Impact of an integrated obesity management system on patient’s care - research protocol
1 Division of Endocrinology, Department of Medicine, Université de Sherbrooke, Sherbrooke, Québec, Canada
2 École des sciences infirmières, Université de Sherbrooke, Sherbrooke, Québec, Canada
3 Department of Family and Emergency Medicine, Université de Sherbrooke, Sherbrooke, Québec, Canada
4 Department of Biochemistry, Université de Sherbrooke, Sherbrooke, Québec, Canada
BMC Obesity 2014, 1:19 doi:10.1186/s40608-014-0019-zPublished: 3 September 2014
The majority of obese subjects are treated by primary care physicians (PCPs) who often feel uncomfortable with the management of obesity. In a previous study, we successfully developed, implemented and evaluated an obesity management system based on training and coaching of health professionals of family medicine groups (FMGs) by a team of experts in obesity management. Using a pre/post design, this study suggested a positive impact on health professionals’ perceptions and reported obesity care. The current research project is aimed at evaluating the impact on obesity screening and care of this integrated obesity management system. We hypothesize that our program combining preceptorships with a virtual community and on-site coaching will improve: (1) management and weight loss of obese/overweight subjects treated by PCPs for hypertension, type 2 diabetes or impaired glucose tolerance; and (2) screening and initial management of obesity among a regular follow-up group of patients of PCPs who practice in FMGs.

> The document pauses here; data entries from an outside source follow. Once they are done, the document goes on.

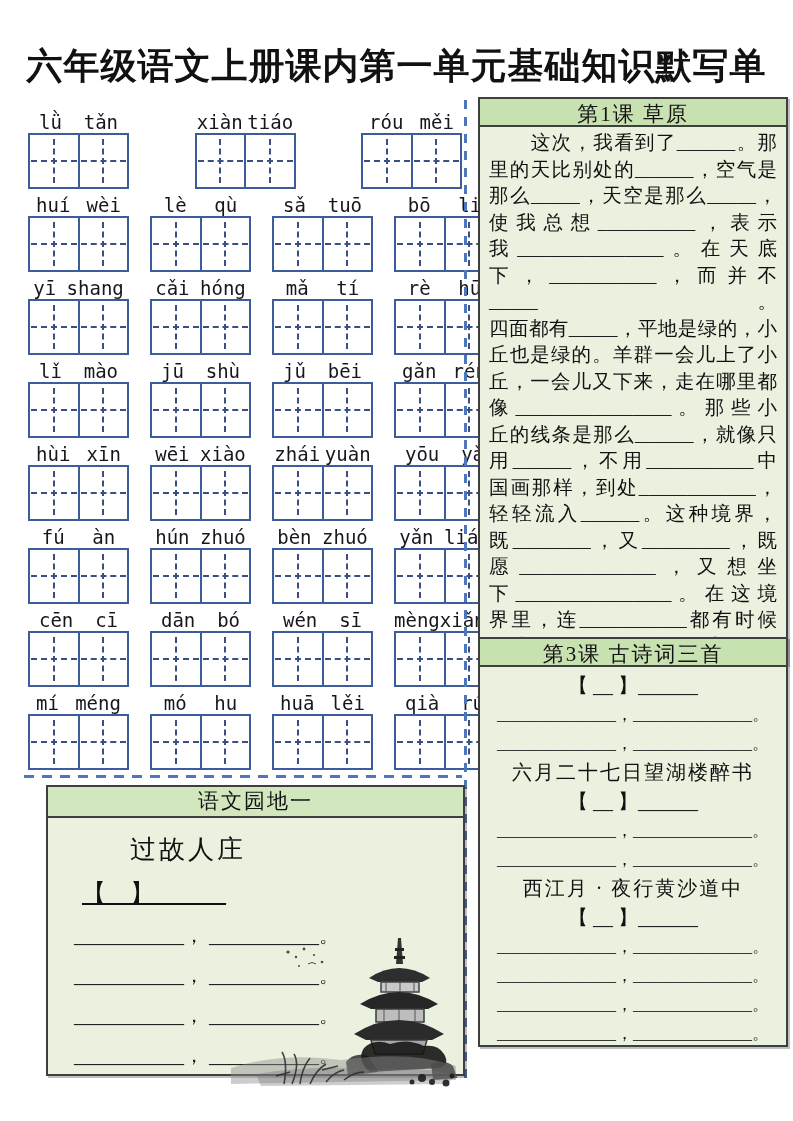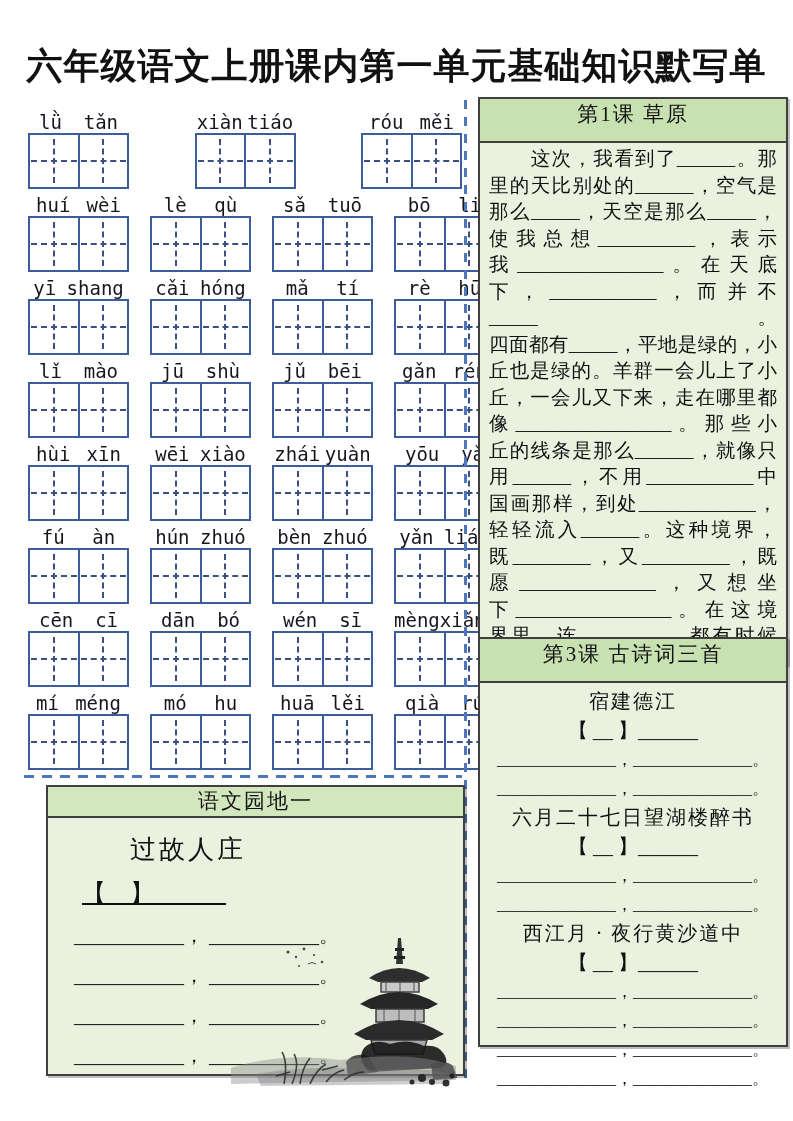--- a/index.html
+++ b/index.html
@@ -58,21 +58,21 @@
     background:repeating-linear-gradient(to right,var(--divblue) 0 10px,transparent 10px 18px);
   }
   
   .panel{
     position:absolute;box-sizing:border-box;border:2px solid var(--panelborder);
     background:var(--bodygreen);box-shadow:2px 2px 0 rgba(0,0,0,0.25);
   }
   .panel-header{
     box-sizing:border-box;border-bottom:2px solid var(--panelborder);
     background:var(--hdrgreen);text-align:center;font-size:21px;
-    height:44px;line-height:30px;letter-spacing:2px;
+    height:28px;line-height:30px;letter-spacing:2px;
   }
   .panel1{left:478px;top:97px;width:310px;height:568px;}
   .panel1-body{padding:3px 9px 0 9px;}
   .jline{
     font-size:19.5px;line-height:26.5px;
     text-align:justify;text-align-last:justify;
   }
   .lline{font-size:19.5px;line-height:26.5px;text-align:left;}
   .panel2{left:478px;top:637px;width:310px;height:410px;}
   .panel2-body{padding:4px 8px 0 8px;text-align:center;}
@@ -464,21 +464,20 @@
     <div class="jline">下________________。在这境</div>
     <div class="jline">界里，连___________都有时候</div>
     <div class="jline">静立不动，好像回味着草原</div>
     <div class="lline">的__________。</div>
   </div>
 </div>
 
 <div class="panel panel2">
   <div class="panel-header">第3课 古诗词三首</div>
   <div class="panel2-body">
-    <div class="poem-title">宿建德江</div>
     <div class="poem-author">【 __ 】______</div>
     <div class="poem-blank">______________，______________。</div>
     <div class="poem-blank">______________，______________。</div>
     <div class="poem-title">六月二十七日望湖楼醉书</div>
     <div class="poem-author">【 __ 】______</div>
     <div class="poem-blank">______________，______________。</div>
     <div class="poem-blank">______________，______________。</div>
     <div class="poem-title">西江月 · 夜行黄沙道中</div>
     <div class="poem-author">【 __ 】______</div>
     <div class="poem-blank">______________，______________。</div>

Ten FMGs will be approached for a practice monitoring project and will be randomised to receive the intervention developed in our previous project or will only be provided clinical practice guidelines. In the participating FMGs, we will enrol 22 patients per FMG with weight related targeted disease and 24 patients with regular follow-up. These patients will be evaluated for the care they received regarding screening and/or management of obesity using medical chart reviews, and will fill out a questionnaire on their lifestyle and satisfaction. They will also be examined for anthropometric measures, vital signs, blood markers for chronic diseases and physical fitness. The same patients will be assessed again after 18 months. The impact of the program on health professionals will be evaluated at baseline, and at 1 year. Qualitative data will also be collected from both professional and patient participants. Direct and indirect costs and QALYs will be evaluated as indicators of cost-effectiveness.
In the context of the dramatic increase in obesity prevalence and the low perception of PCPs’ self-efficacy, providing efficient strategies to PCPs and interdisciplinary health care teams for management of obesity is crucial.